Voici le synopsis pour Alma —Le vent se lève des éditions Gallimard Jeunesse :

« 1786. Le jour où son petit frère disparaît, Alma part sur ses traces, loin de sa famille et de la vallée d’Afrique qui les protégeait du reste du monde. Au même moment, dans le port de Lisbonne, Joseph Mars se glisse clandestinement à bord d’un navire de traite, La Douce Amélie. Il est à la recherche d’un immense trésor. Dans le tourbillon de l’Atlantique, entre l’Afrique, l’Europe et les Caraïbes, leurs quêtes et leurs destins les mènent irrésistiblement l’un vers l’autre.

 “Quand on est blanc…”

Un sujet « passionnant, mais trop délicat » du point de vue de la maison, explique l’écrivain dans une interview du Point. « Quand on est blanc, donc du côté de ceux qui ont exploité les Noirs, on ne peut pas décemment s’approprier l’histoire de l’esclavage. Ils ont aimé le livre, mais, en effet, et pour la première fois, ils ne le publieront sans doute pas… »

Malgré le fait que l’auteur ait été mis en garde des risques d’être accusé d’appropriation culturelle, il explique avoir suivi son envie initiale, pour éviter l’autocensure.

Et de reprendre : « Le bon côté tout de même de ces procès en légitimité est que l’on est contraint de redoubler de vigilance. Je suis un homme blanc du XXe, je ne suis pas historien, alors pour raconter une petite jeune fille noire du XIXe, je me suis vraiment beaucoup documenté, j’ai consulté des archives, des journaux de bord, j’ai beaucoup lu sur l’Afrique ancienne et j’ai voyagé. »

Des années de travail nécessaire pour raconter la traite négrière du point de vue de ceux qui en ont souffert. Malgré un projet sérieux et un album salué par la presse française, un détail, et non des moindres : « Je suis un raconteur d’histoires, blanc » reprend Timothée de Fombelle.

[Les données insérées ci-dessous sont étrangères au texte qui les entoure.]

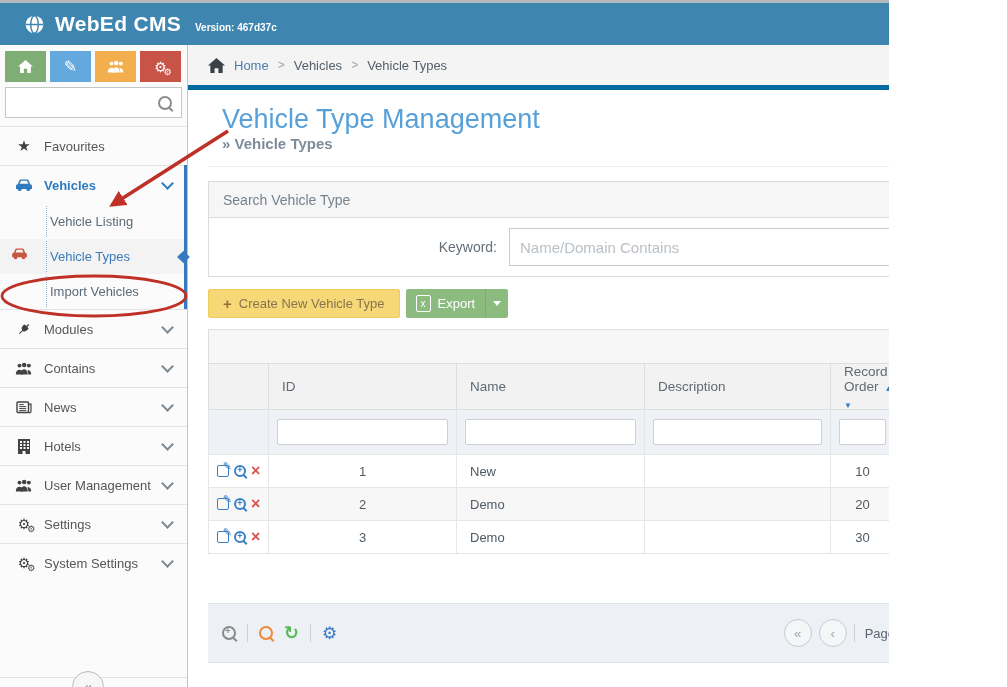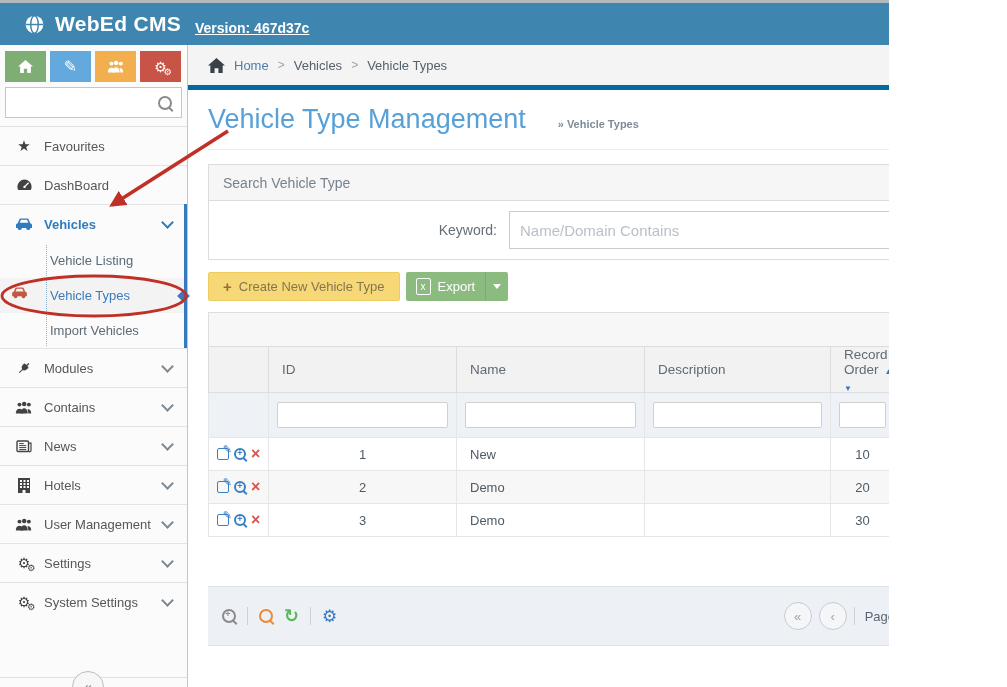"Version: 467d37c" .ver { font-size: 14px -> 10px; text-decoration: underline -> none }
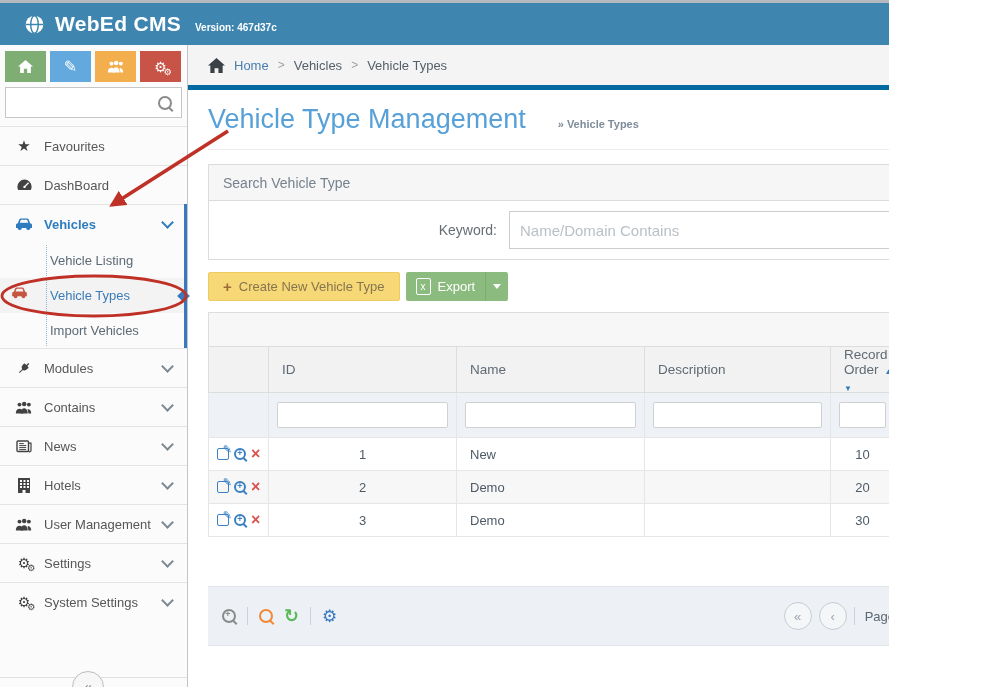"Vehicle Type Management" .ptitle-row { flex-direction: none -> column }
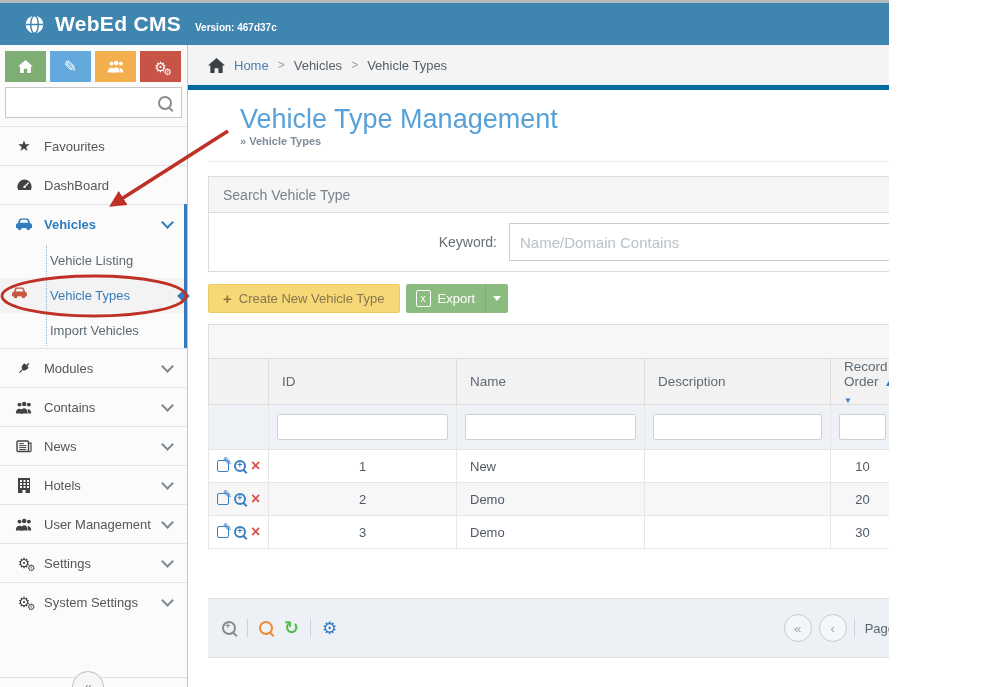"» Vehicle Types" .psub { font-size: 11px -> 15px; margin-left: 32px -> 14px }
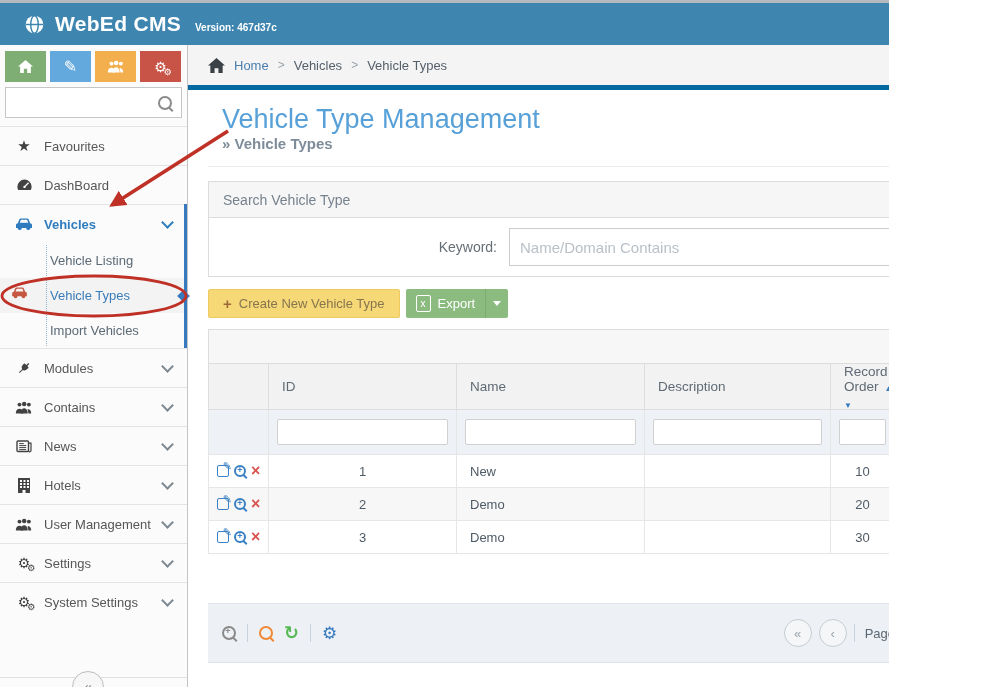"DashBoard" div.mi { html: <div> <span> <svg> <path></path> <path></path> <circle></circle> </svg> </span> <span>DashBoard</span> </div> -> none }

« Mais qu’un homme blanc puisse endosser le rôle d’une petite fille noire, qu’un écrivain puisse raconter l’histoire de la traite négrière du point de vue des esclaves même si cette histoire n’est évidemment pas la sienne, c’est pour moi la définition même de la littérature… » justifie-t-il.
Priver les enfants d’une histoire sur l’esclavage

L’auteur jeunesse évoque également le fait que de nombreux jeunes lecteurs seront privés de cette histoire, d’autant que « rien ou presque n’a jamais été écrit sur l’esclavage en littérature jeunesse ». C’est « le plus absurde » dénonce-t-il.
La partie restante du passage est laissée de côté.